%%

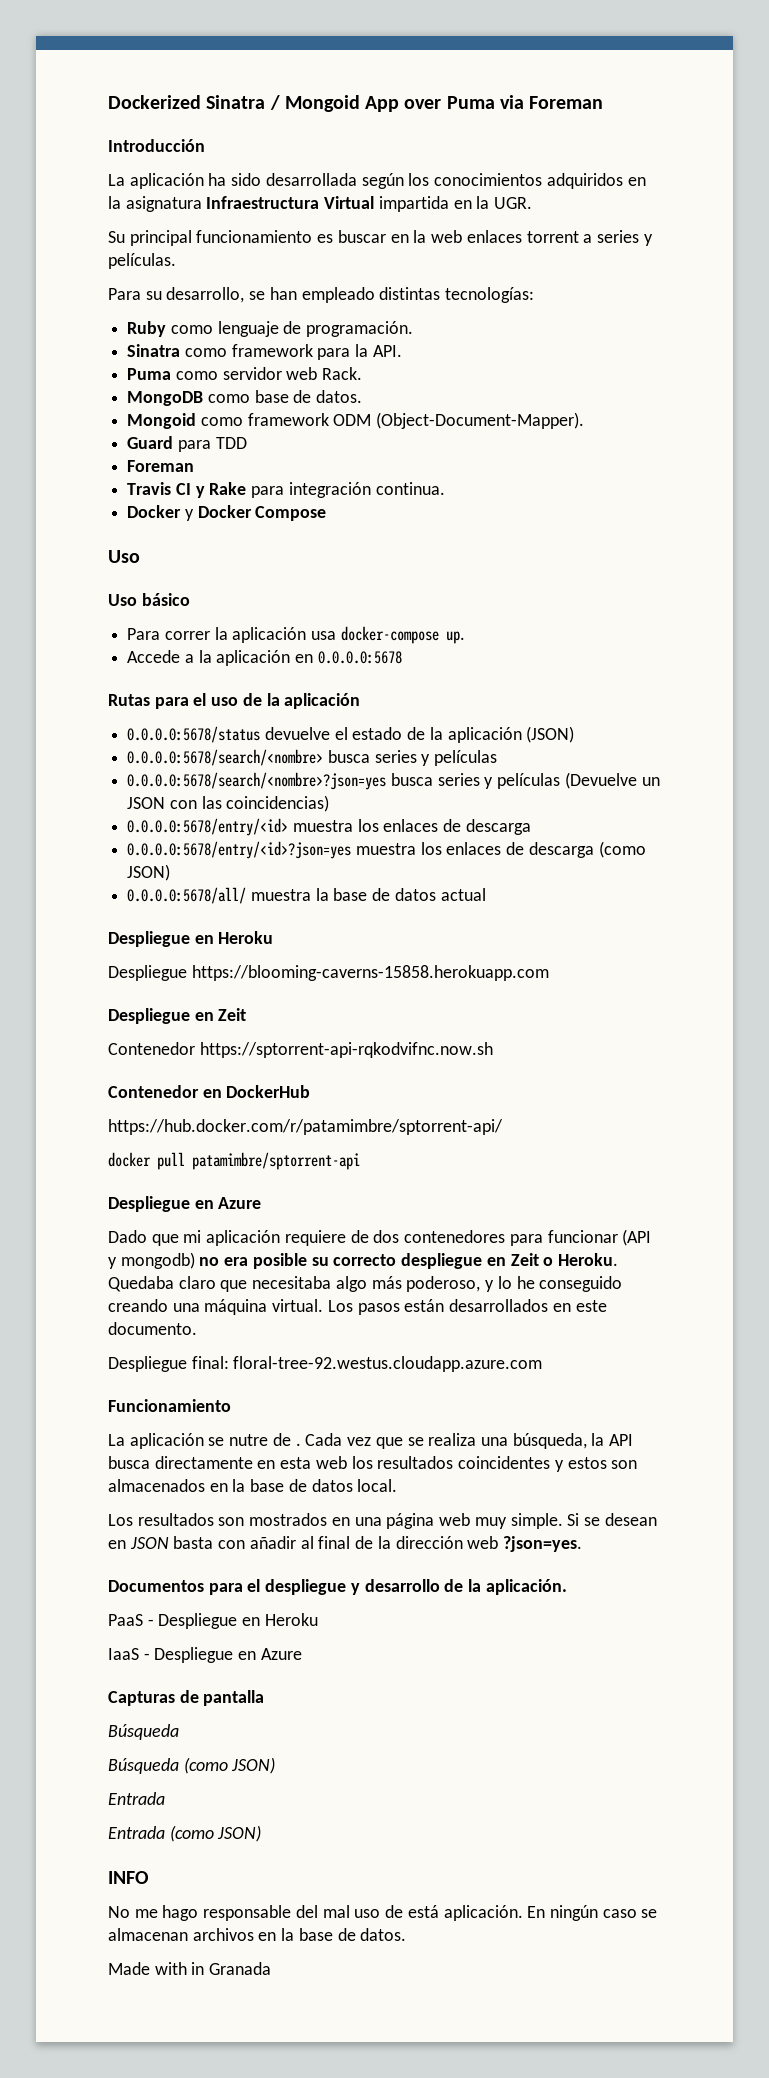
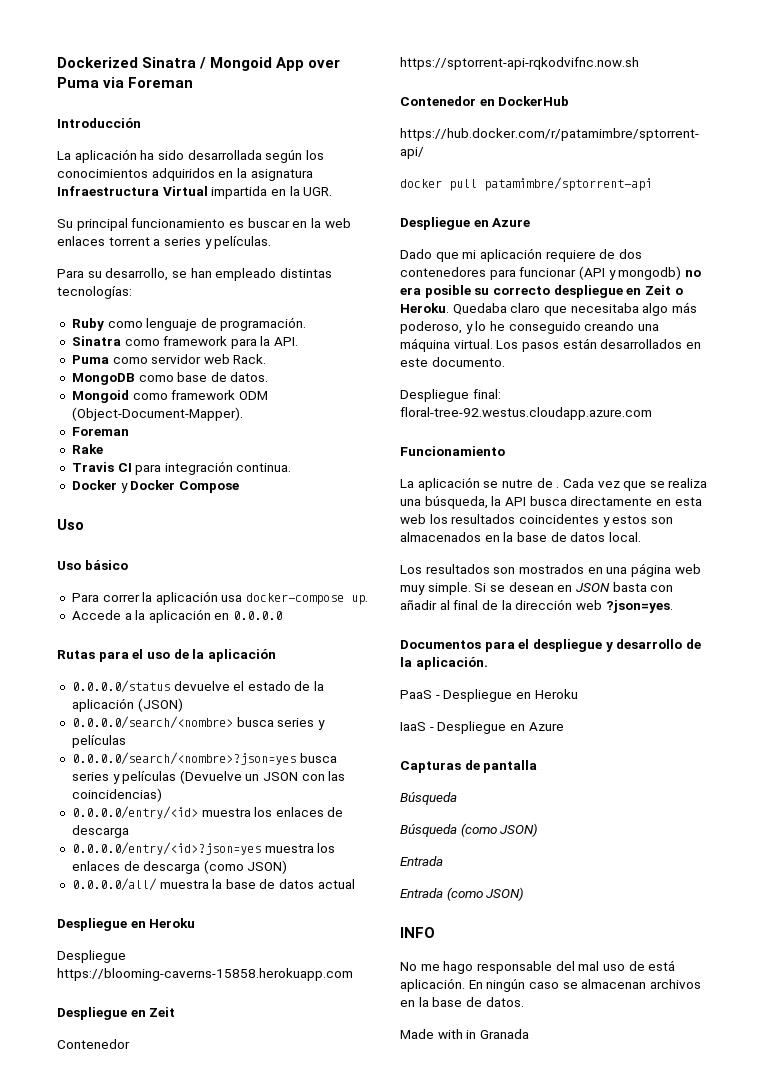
[127,436,247,452] [127,460,195,472] Guard para TDD // Foreman -> [71,427,129,436] [71,444,103,454] Foreman // Rake
[195,482,247,498] y Rake -> (132, 467) none
[317,651,402,664] 0.0.0.0:5678 -> [233,611,283,620] 0.0.0.0
[127,726,261,743] 0.0.0.0:5678/status -> [71,680,170,693] 0.0.0.0/status
[127,749,324,766] 0.0.0.0:5678/search/<nombre> -> [71,716,233,729] 0.0.0.0/search/<nombre>
[127,772,387,790] 0.0.0.0:5678/search/<nombre>?json=yes -> [71,752,296,765] 0.0.0.0/search/<nombre>?json=yes
[127,818,289,836] 0.0.0.0:5678/entry/<id> -> [71,806,198,819] 0.0.0.0/entry/<id>
[127,841,352,859] 0.0.0.0:5678/entry/<id>?json=yes -> [71,842,261,855] 0.0.0.0/entry/<id>?json=yes
[127,887,247,904] 0.0.0.0:5678/all/ -> [71,878,157,891] 0.0.0.0/all/

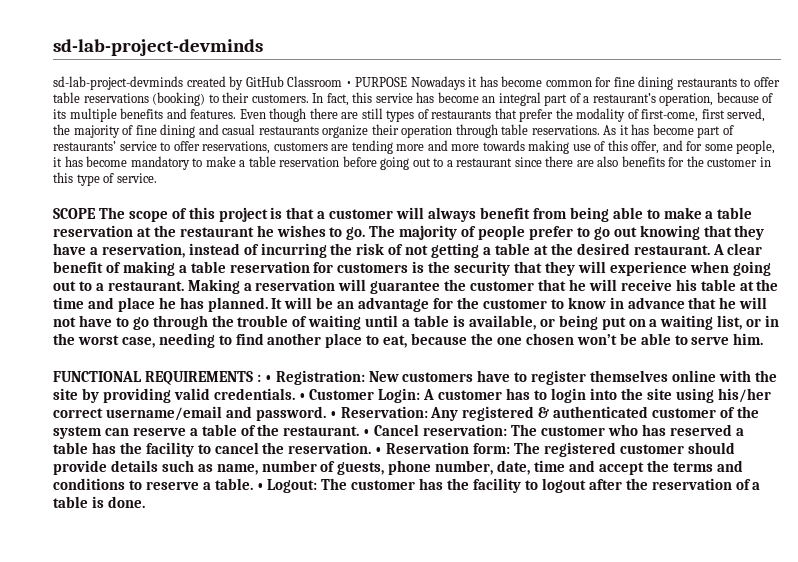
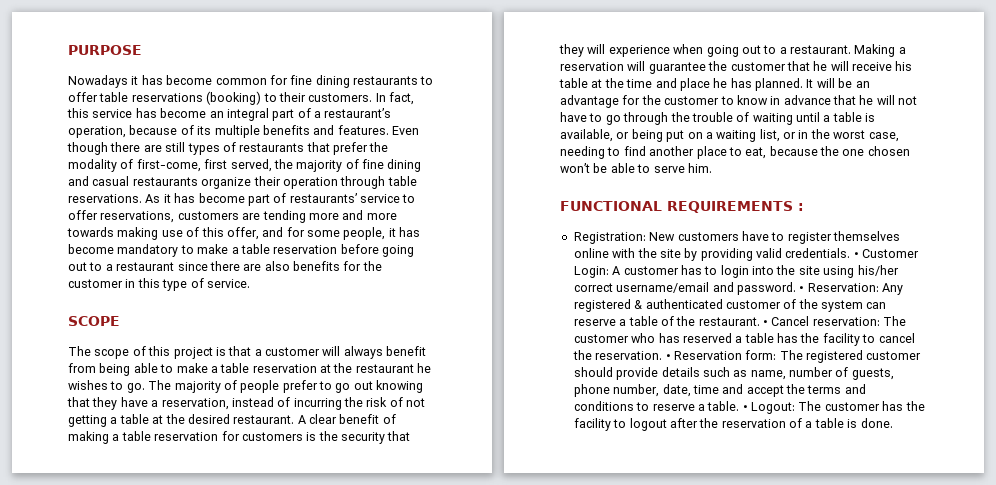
[53,39,263,56] [53,76,408,90] sd-lab-project-devminds // sd-lab-project-devminds created by GitHub Classroom • PURPOSE -> [68,45,142,55] PURPOSE //
(96, 213) none -> (120, 321) //
[264,375,272,382] • -> (804, 207) //

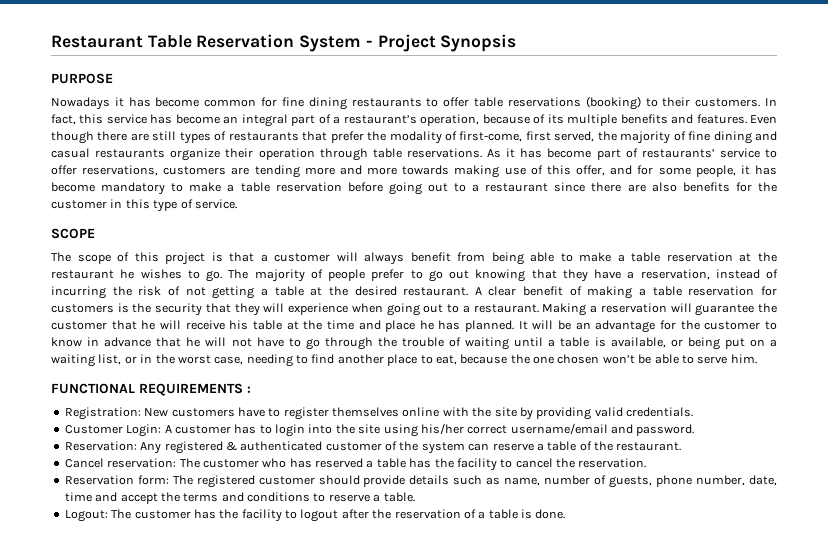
(68, 50) none -> [51,34,517,52] Restaurant Table Reservation System - Project Synopsis //
[853,252,859,258] • -> (693, 412) //
[799,286,805,292] • -> (695, 430) //
[763,320,768,326] • -> (682, 446) //
[665,354,671,360] • -> (647, 463) //
[742,405,748,411] • -> (415, 497) //

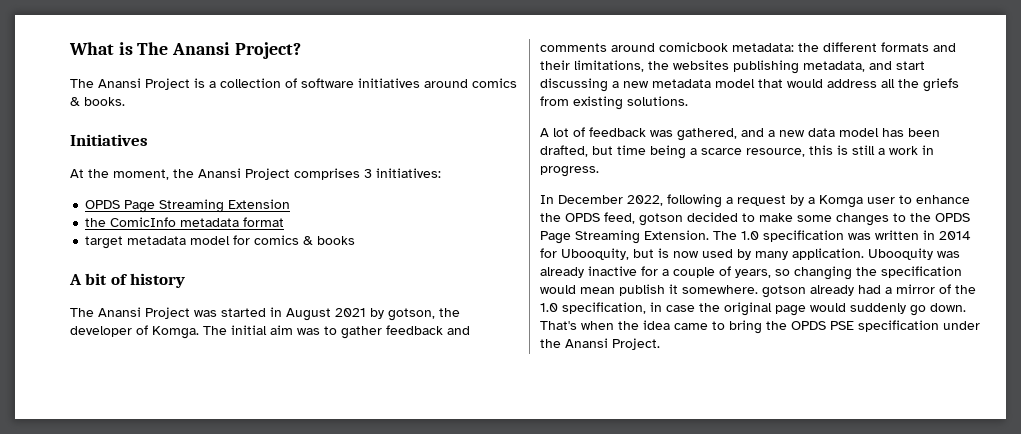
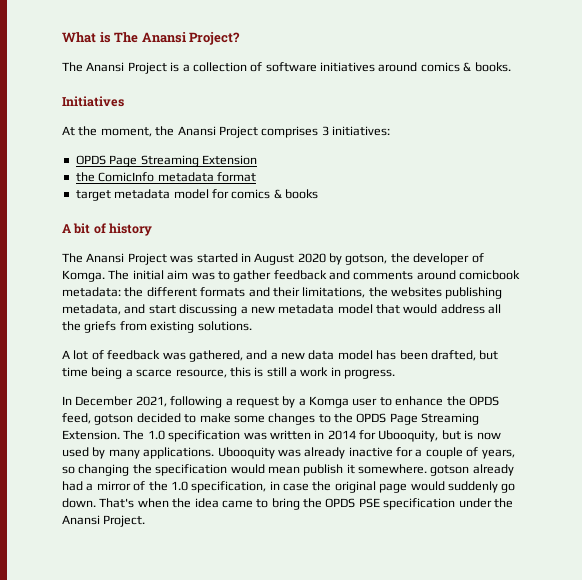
[335,308,366,317] 2021 -> [297,253,326,263] 2020
[627,195,663,206] 2022, -> [135,396,167,407] 2021,
[792,248,864,260] application. -> [143,447,215,459] applications.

%%

### THE TASK
Write the entries above out in full, exactly, with no images.

### EXERCISE SOLUTION
[127,436,247,452] [127,460,195,472] Guard para TDD // Foreman -> [71,427,129,436] [71,444,103,454] Foreman // Rake
[195,482,247,498] y Rake -> (132, 467) none
[317,651,402,664] 0.0.0.0:5678 -> [233,611,283,620] 0.0.0.0
[127,726,261,743] 0.0.0.0:5678/status -> [71,680,170,693] 0.0.0.0/status
[127,749,324,766] 0.0.0.0:5678/search/<nombre> -> [71,716,233,729] 0.0.0.0/search/<nombre>
[127,772,387,790] 0.0.0.0:5678/search/<nombre>?json=yes -> [71,752,296,765] 0.0.0.0/search/<nombre>?json=yes
[127,818,289,836] 0.0.0.0:5678/entry/<id> -> [71,806,198,819] 0.0.0.0/entry/<id>
[127,841,352,859] 0.0.0.0:5678/entry/<id>?json=yes -> [71,842,261,855] 0.0.0.0/entry/<id>?json=yes
[127,887,247,904] 0.0.0.0:5678/all/ -> [71,878,157,891] 0.0.0.0/all/

[53,39,263,56] [53,76,408,90] sd-lab-project-devminds // sd-lab-project-devminds created by GitHub Classroom • PURPOSE -> [68,45,142,55] PURPOSE //
(96, 213) none -> (120, 321) //
[264,375,272,382] • -> (804, 207) //

(68, 50) none -> [51,34,517,52] Restaurant Table Reservation System - Project Synopsis //
[853,252,859,258] • -> (693, 412) //
[799,286,805,292] • -> (695, 430) //
[763,320,768,326] • -> (682, 446) //
[665,354,671,360] • -> (647, 463) //
[742,405,748,411] • -> (415, 497) //

[335,308,366,317] 2021 -> [297,253,326,263] 2020
[627,195,663,206] 2022, -> [135,396,167,407] 2021,
[792,248,864,260] application. -> [143,447,215,459] applications.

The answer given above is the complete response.